Greil Marcus: IV & "L.A. Women"

Robert Mahnke rpmahnke at gmail.com
Mon Dec 12 10:55:36 CST 2011


You write that you can hear “L.A. Woman” being played “between every
other line” of Thomas Pynchon’s 2009 Los Angeles detective novel
Inherent Vice. Could you talk about why you made the correlation
between Pynchon’s work and that song?

“L.A. Woman” is recorded in 1970 and comes out in 1971. Inherent Vice
is set in 1970, just as the Manson trial is about to begin. And
both—the book explicitly and the song not explicitly—is really
shadowed by Charles Manson, by the crimes he and his family committed,
and the specter of more crimes of death and destruction and revenge
whether for real reasons or completely random, is just hanging over
Los Angeles and a lot of the country at that moment.

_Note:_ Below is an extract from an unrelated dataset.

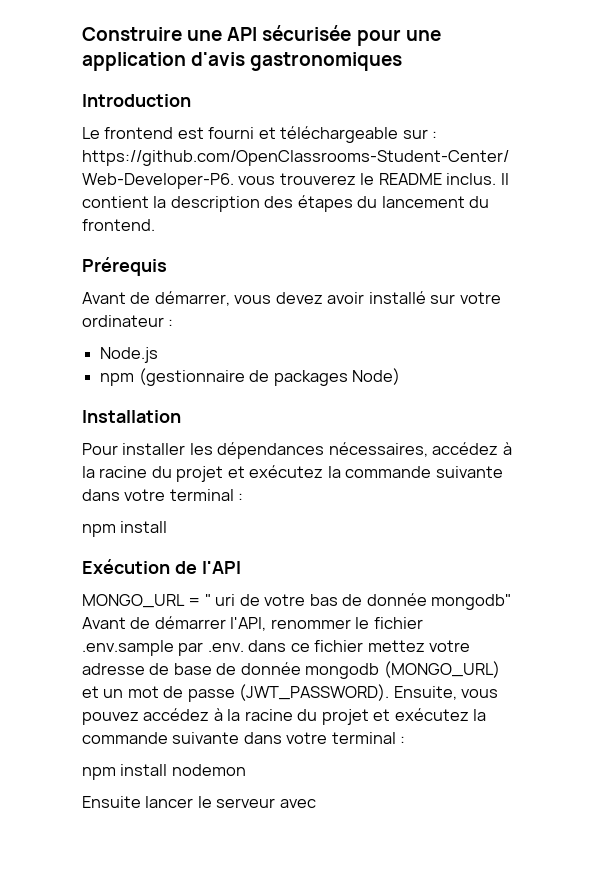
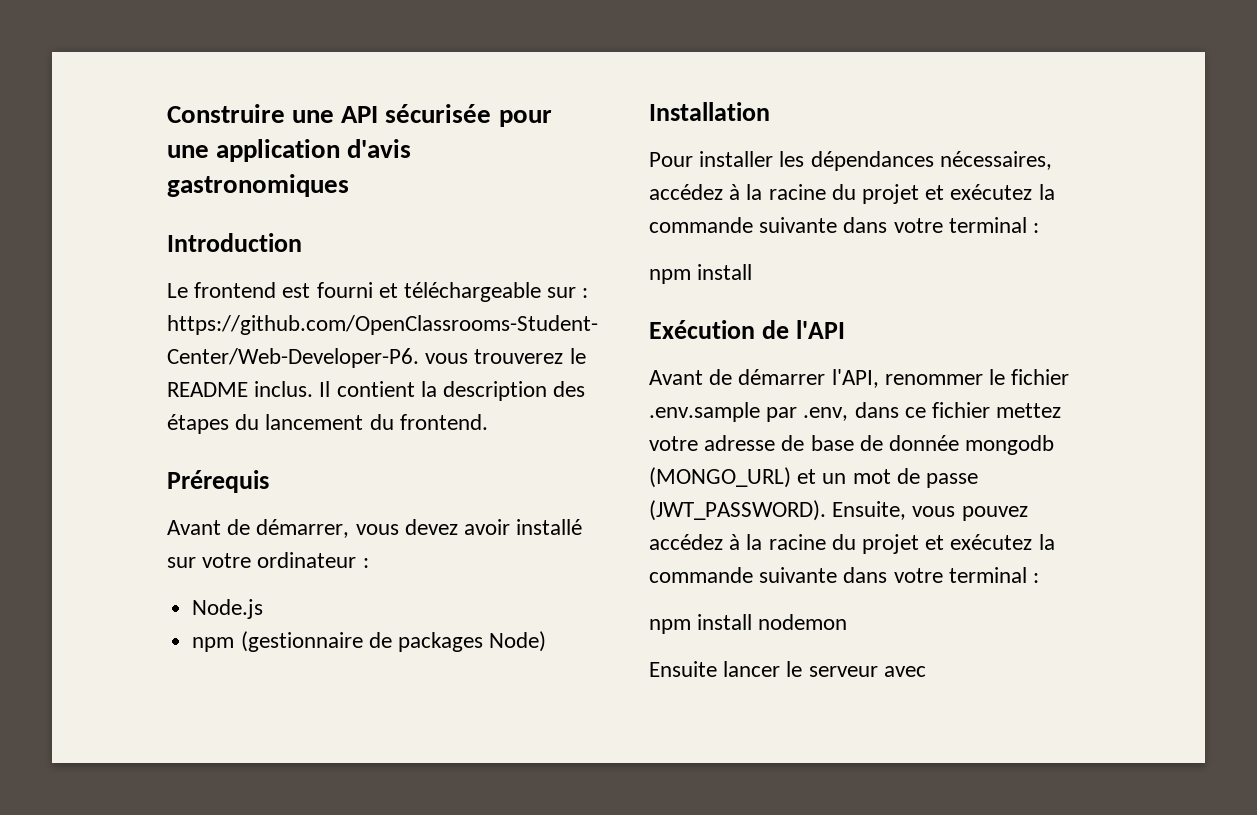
- MONGO_URL = " uri de votre bas de donnée mongodb" Avant de démarrer l'API, renommer le fichier .env.sample par .env. dans ce fichier mettez votre adresse de base de donnée mongodb (MONGO_URL) et un mot de passe (JWT_PASSWORD).
+ Avant de démarrer l'API, renommer le fichier .env.sample par .env, dans ce fichier mettez votre adresse de base de donnée mongodb (MONGO_URL) et un mot de passe (JWT_PASSWORD).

And both
Pynchon’s book and “L.A. Woman” seem to capture both that sense of
dread and fear, but also a sense of the absurd, the ridiculousness,
the craziness of that moment too, and to laugh at it. “L.A. Woman” is
a very funny, loose, free, open piece of music, and Pynchon’s novel is
hilarious and scary and upsetting and confusing. And its hero is an
almost 30-year-old private eye named Doc Sportello, and he’s part of
the atmosphere in the song “L.A. Woman.” He’s the kind of person whose
radio plays Doors songs. And maybe he’s too cool to be a fan of the
band. Who knows? That’s not the point. Both Pynchon and The Doors are
drawing maps of L.A., one in a song and one in a detective story.